→ Exercise objective:
Gather each line in the entries that includes the string "TEST".

→ Records supplied:
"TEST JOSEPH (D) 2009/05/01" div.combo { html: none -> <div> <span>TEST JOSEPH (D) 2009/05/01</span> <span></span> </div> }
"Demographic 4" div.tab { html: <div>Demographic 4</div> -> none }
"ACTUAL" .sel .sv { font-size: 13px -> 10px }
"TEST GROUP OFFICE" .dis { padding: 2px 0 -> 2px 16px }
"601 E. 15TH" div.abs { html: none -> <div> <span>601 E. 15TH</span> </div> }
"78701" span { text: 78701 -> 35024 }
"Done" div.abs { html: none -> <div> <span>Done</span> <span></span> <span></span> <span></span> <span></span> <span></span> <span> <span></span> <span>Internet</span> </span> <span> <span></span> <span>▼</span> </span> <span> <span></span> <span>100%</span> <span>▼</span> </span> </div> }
--
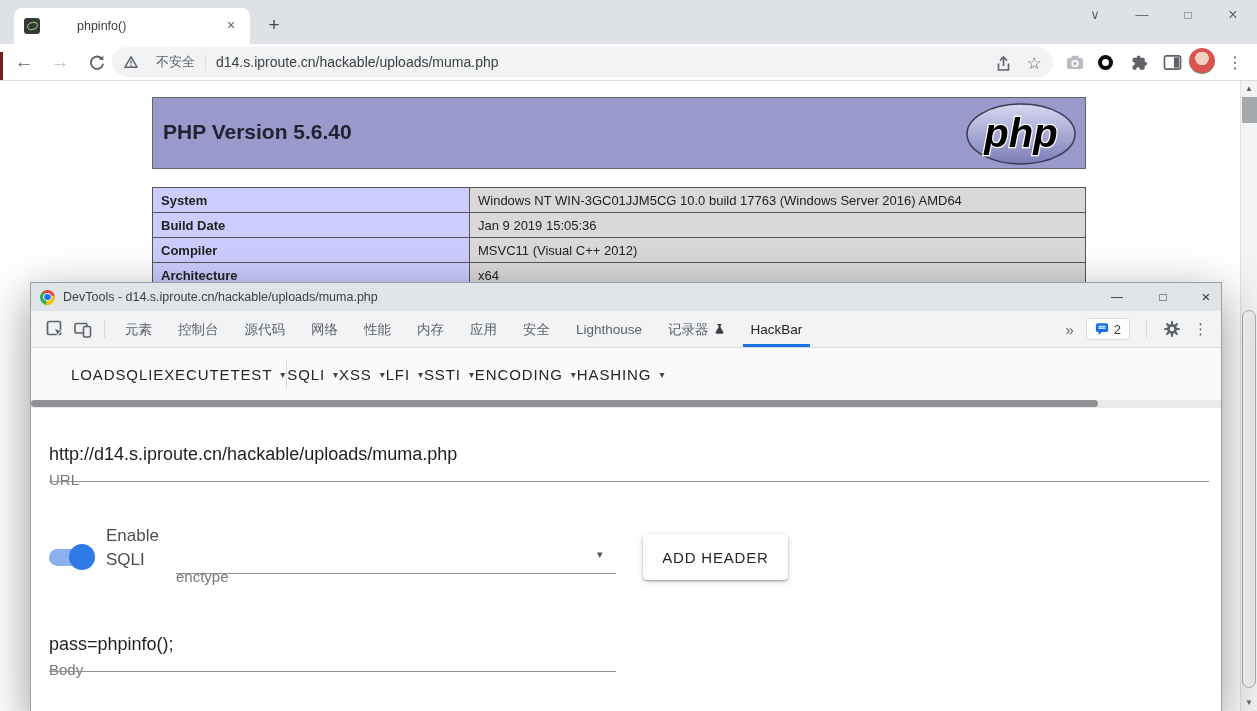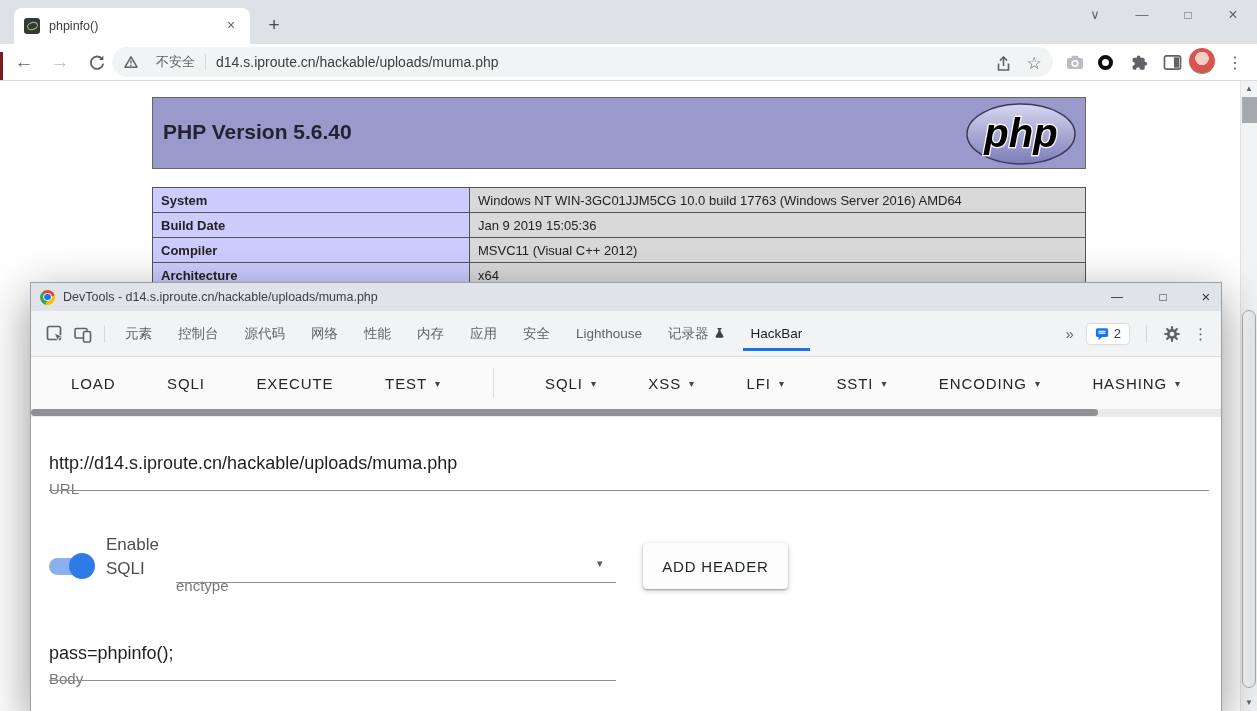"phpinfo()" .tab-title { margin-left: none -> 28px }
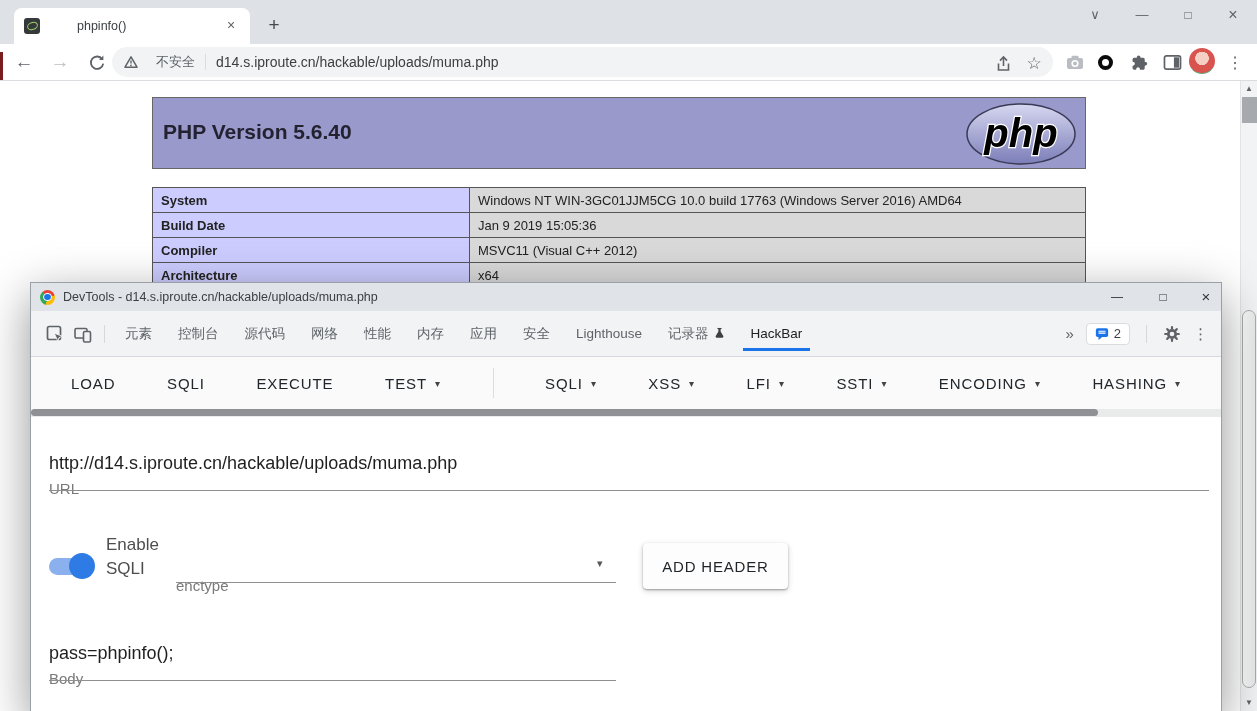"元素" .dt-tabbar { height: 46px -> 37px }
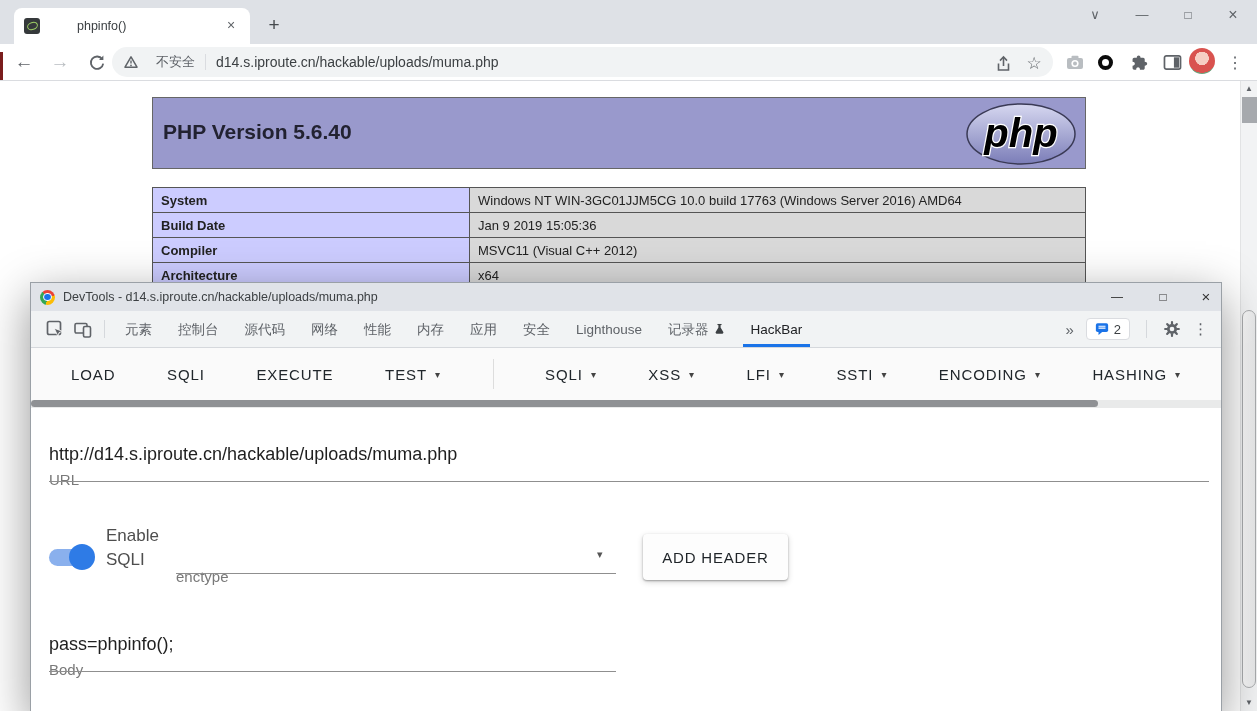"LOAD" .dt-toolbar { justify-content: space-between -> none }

→ Expected answer:
"TEST JOSEPH (D) 2009/05/01" div.combo { html: none -> <div> <span>TEST JOSEPH (D) 2009/05/01</span> <span></span> </div> }
"TEST GROUP OFFICE" .dis { padding: 2px 0 -> 2px 16px }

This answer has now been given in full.